I'm getting a JSON string from an api like this :
{ "title":"Example string's with "special" characters" }
which is not json decodable by using json_decode (its output is null).
so I want to change it to something json decodable like :
{ "title":"Example string's with \"special\" characters" }
or
{ "title":"Example string's with 'special' characters" }
in order to make json_decode function work, what should I do ?
Since yesterday I was trying to solve this tricky problem, and after a lot of hair pulling I came up with this solution.
First let us clarify our assumptions.
Analyzing the problem:
We know that json keys formated like this (,"keyString":) and json value is (:"valueString",)
keyString: is any sequence of characters except (:").
valueString: is any sequence of characters except (",).
Our goal is to escape quotations inside valueString, to achive that we need to separate keyStrings and valueStrings.

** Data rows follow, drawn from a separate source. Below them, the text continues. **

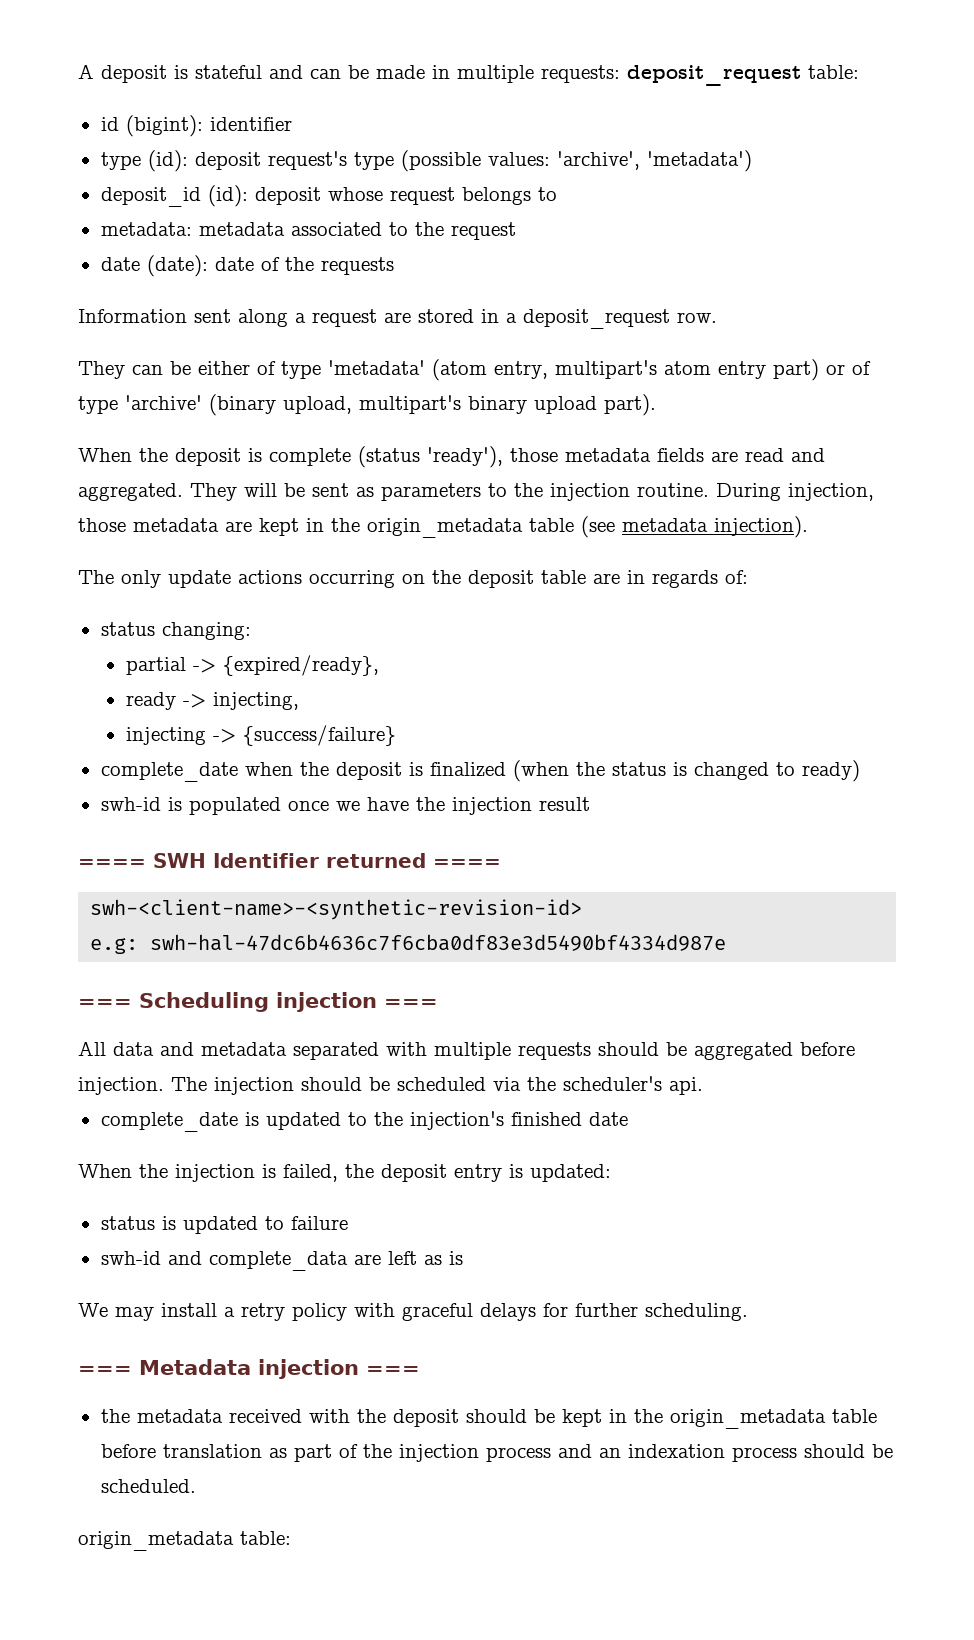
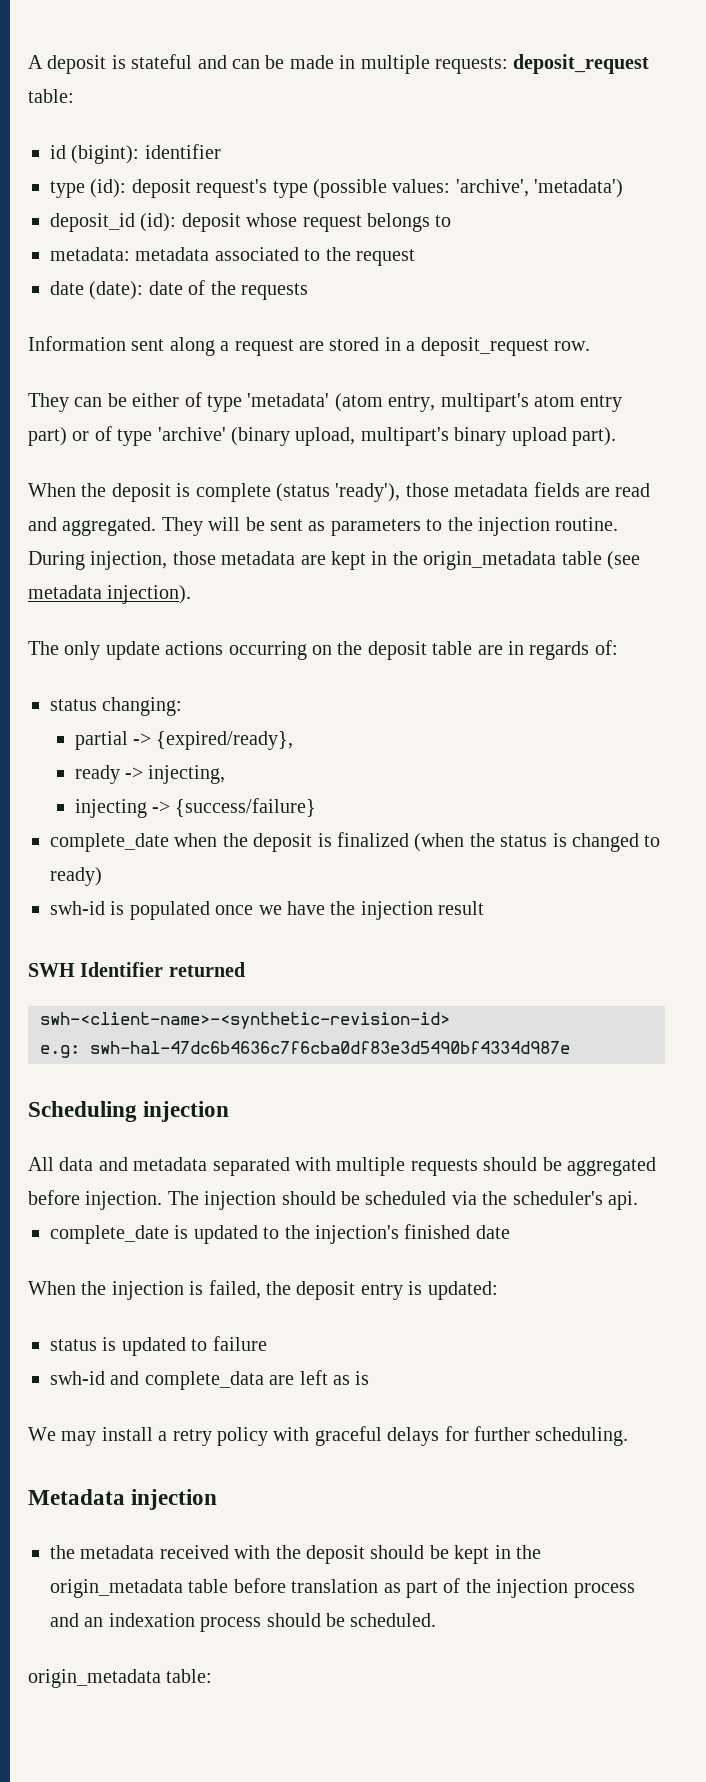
[78,859,146,868] ==== -> (485, 908) none
[433,859,501,868] ==== -> (245, 969) none
[78,999,132,1008] === -> (570, 1047) none
[384,999,438,1008] === -> (230, 1111) none
[78,1366,132,1375] === -> (629, 1436) none
[366,1366,420,1375] === -> (218, 1499) none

Now after analyzing the problem we can say
The solution: Using this facts the code will be
function escapeJsonValues($json_str){
$patern = '~(?:,\s*"((?:.(?!"\s*:))+.)"\s*(?=\:))(?:\:\s*(?:(\d+)|("\s*")|(?:"((?!\s*")(?:.(?!"\s*,))+.)")))~';
//remove { }
$json_str = rtrim(trim(trim($json_str),'{'),'}');
if(strlen($json_str)<5) {
//not valid json string;
return null;
}
//put , at the start nad the end of the string
$json_str = ($json_str[strlen($json_str)-1] ===',') ?','.$json_str :','.$json_str.',';
//strip all new lines from the string
$json_str=preg_replace('~[\r\n\t]~','',$json_str);
preg_match_all($patern, $json_str, $matches);
$json='{';
for($i=0;$i<count($matches[0]);$i++){
$json.='"'.$matches[1][$i].'":';
//value is digit
if(strlen($matches[2][$i])>0){
$json.=$matches[2][$i].',';
}
//no value
elseif (strlen($matches[3][$i])>0) {
$json.='"",';
}
//text, and now we can see if there is quotations it will be related to the text not json
//so we can add slashes safely
//also foreword slashes should be escaped
else{
$json.='"'.str_replace(['\\','"' ],['/','\"'],$matches[4][$i]).'",';
}
}
return trim(rtrim($json,','),',').'}';
}
Note: The code realizes white spaces.